| DATA TO EXAMINE |

^^^^^^^^^^^^^^^^

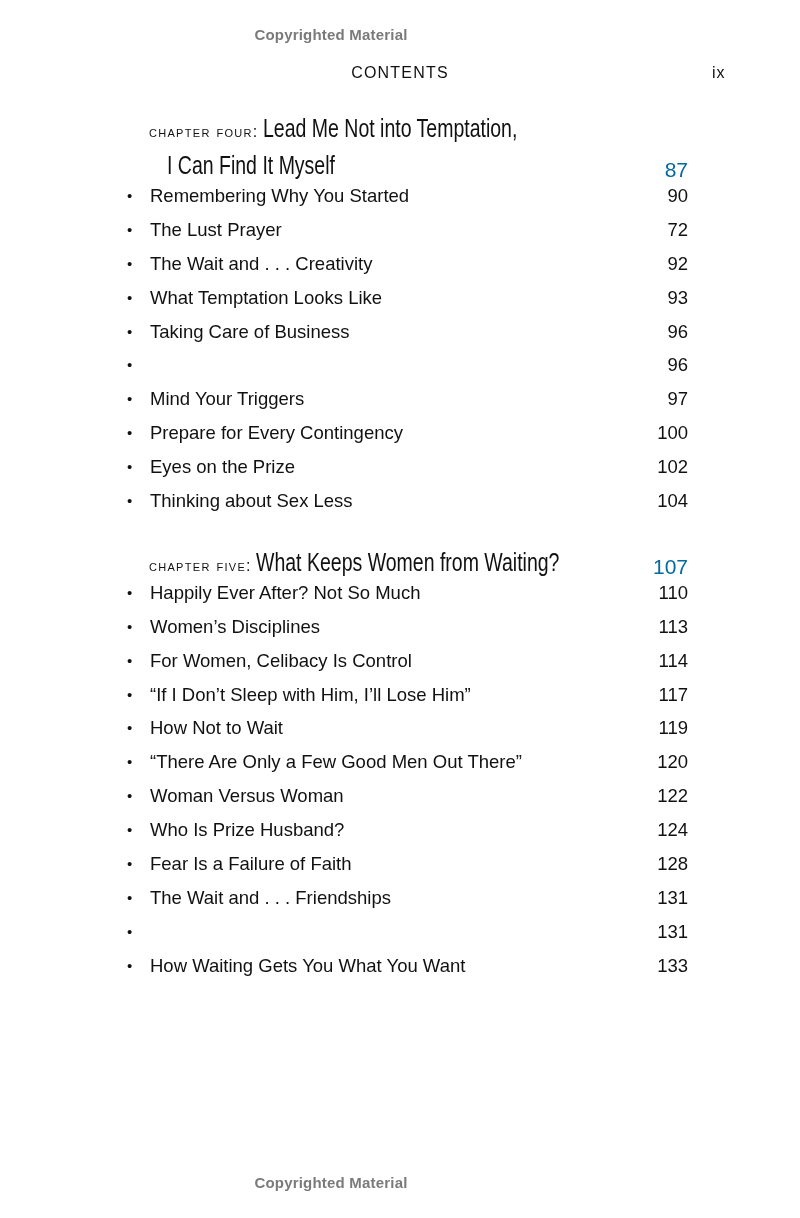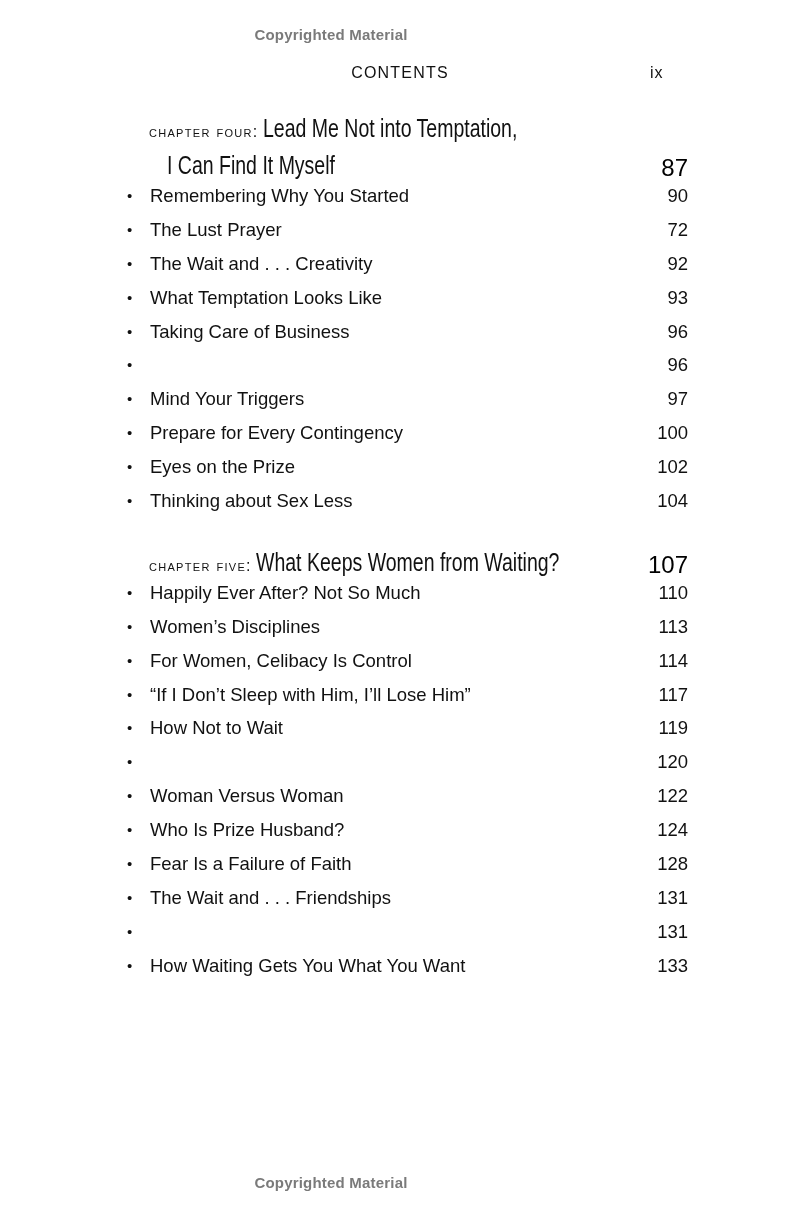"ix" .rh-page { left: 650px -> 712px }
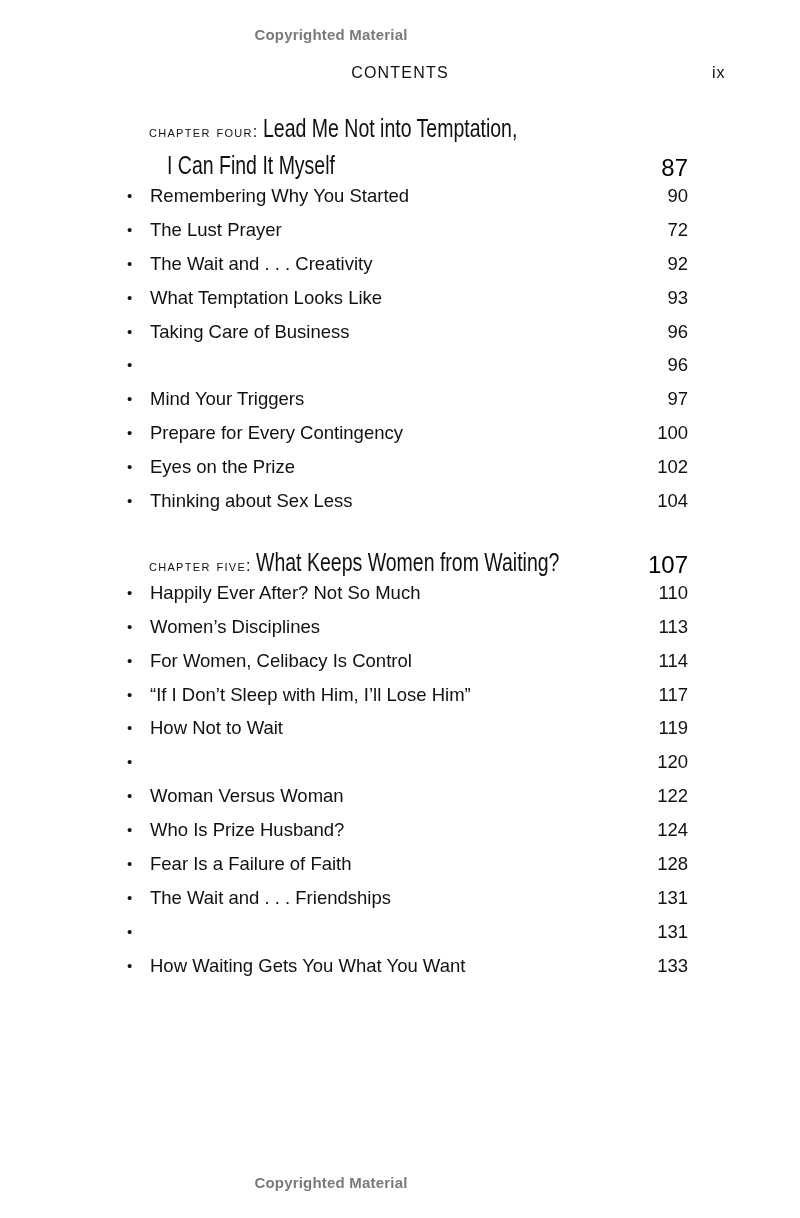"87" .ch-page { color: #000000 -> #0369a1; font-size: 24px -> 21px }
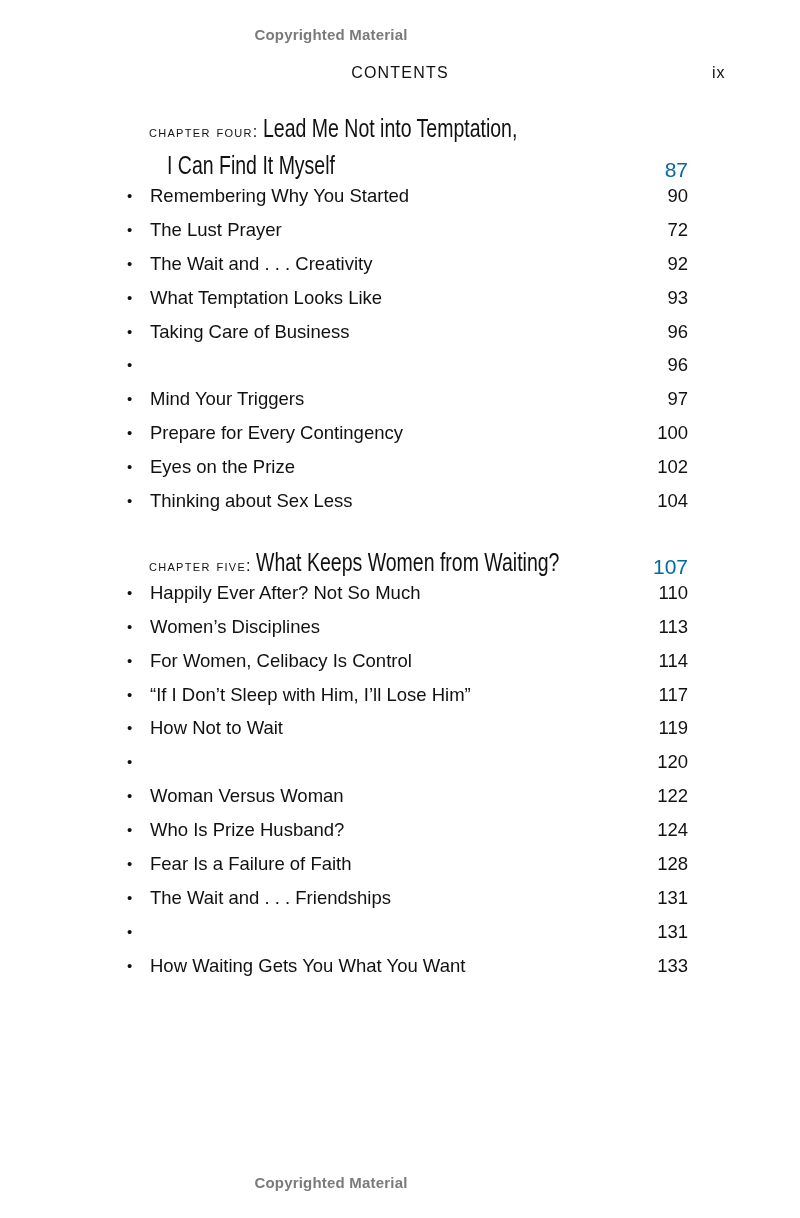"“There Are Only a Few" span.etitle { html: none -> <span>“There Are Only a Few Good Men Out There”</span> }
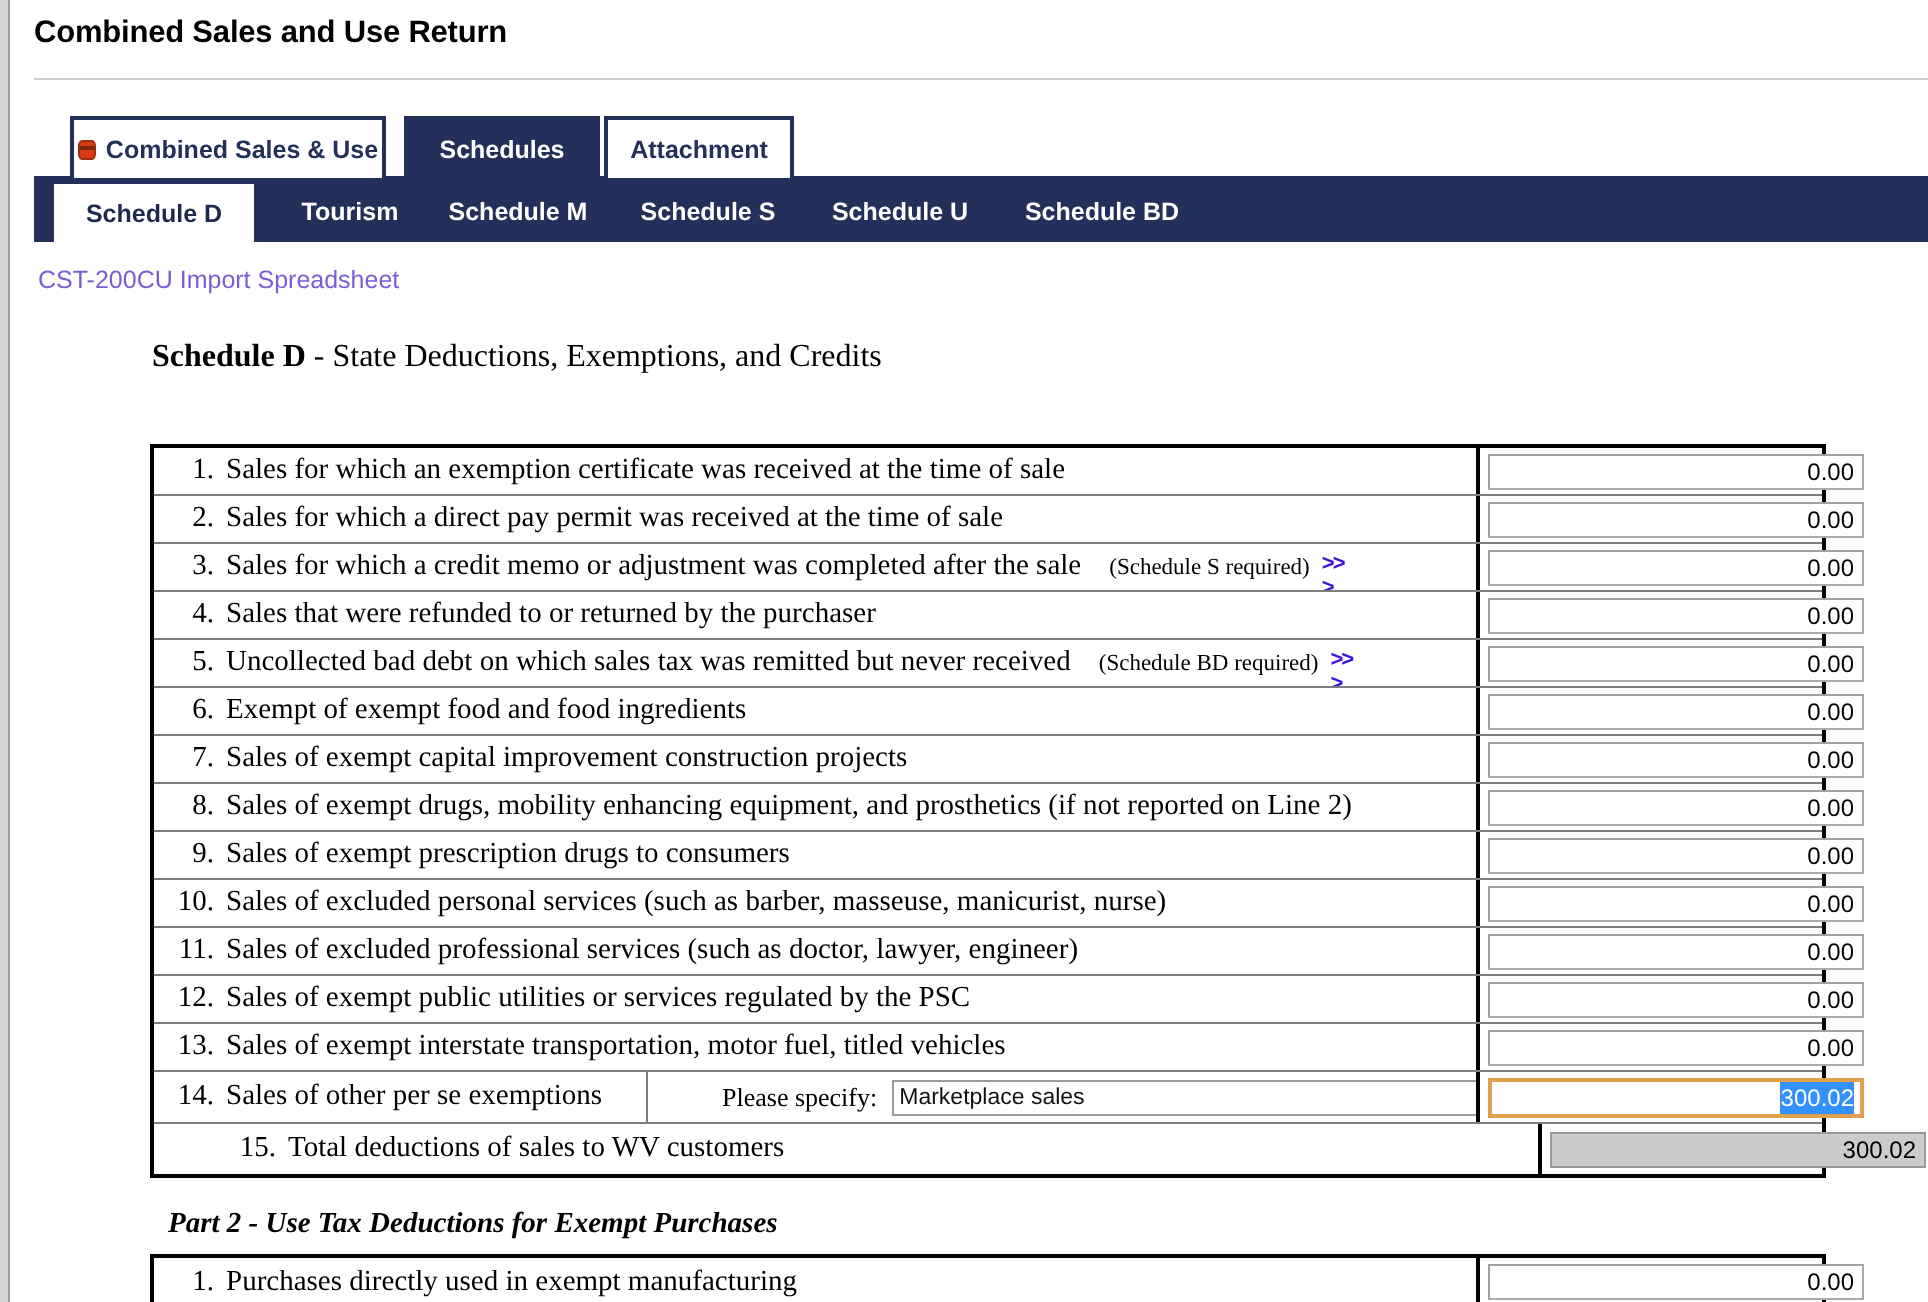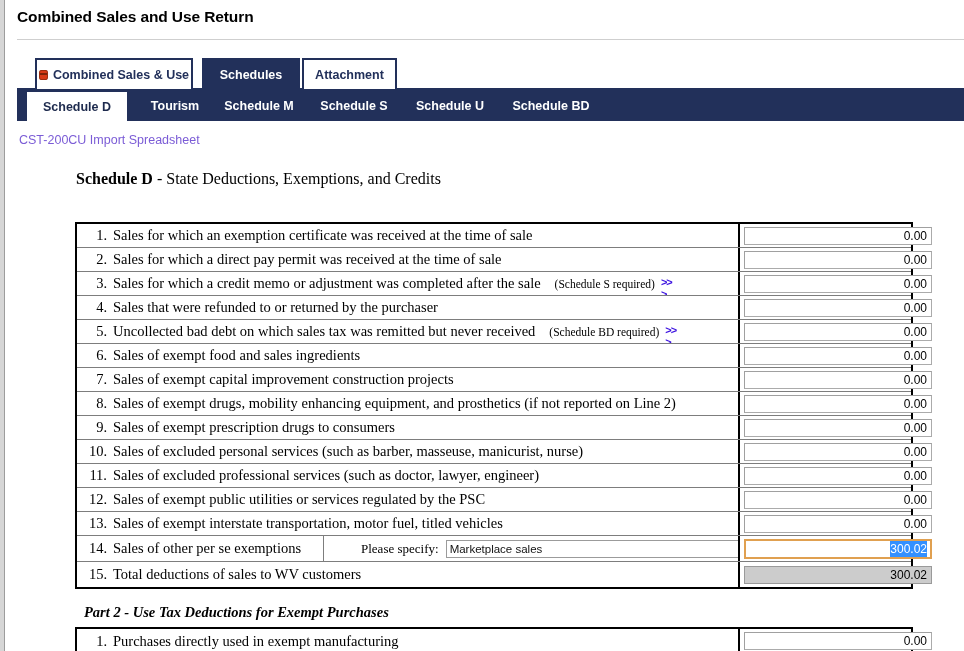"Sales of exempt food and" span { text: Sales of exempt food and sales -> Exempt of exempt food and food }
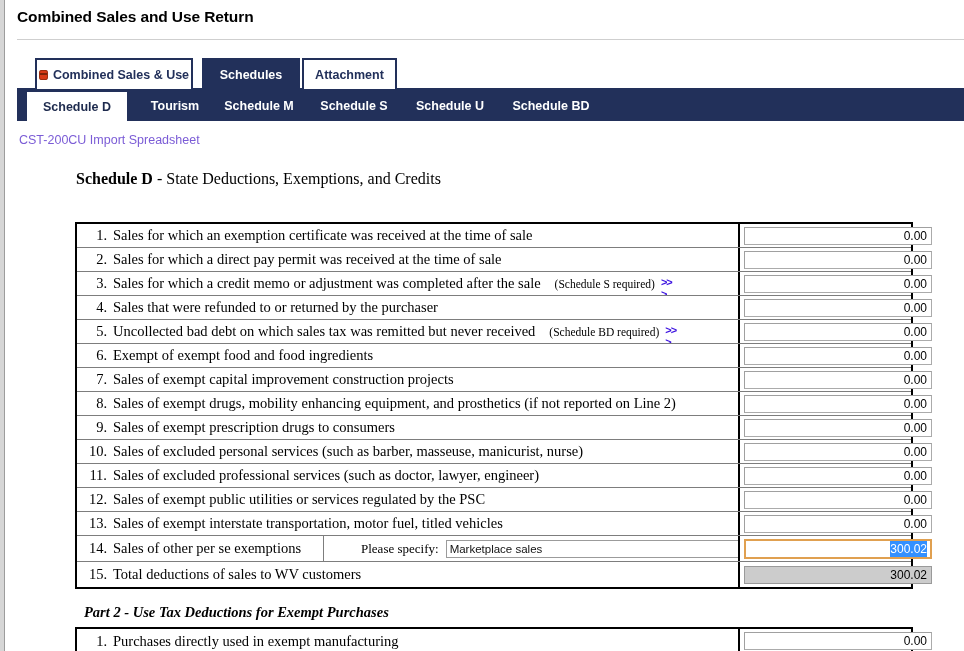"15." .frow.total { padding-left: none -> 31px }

^^^^^^^^^^^^^^^^

| WHAT THE TASK ASKS |
From start to finish, output the listing exactly, but omit its pictures.

| WRITTEN ANSWER |
"ix" .rh-page { left: 650px -> 712px }
"87" .ch-page { color: #000000 -> #0369a1; font-size: 24px -> 21px }
"“There Are Only a Few" span.etitle { html: none -> <span>“There Are Only a Few Good Men Out There”</span> }
"Sales of exempt food and" span { text: Sales of exempt food and sales -> Exempt of exempt food and food }
"15." .frow.total { padding-left: none -> 31px }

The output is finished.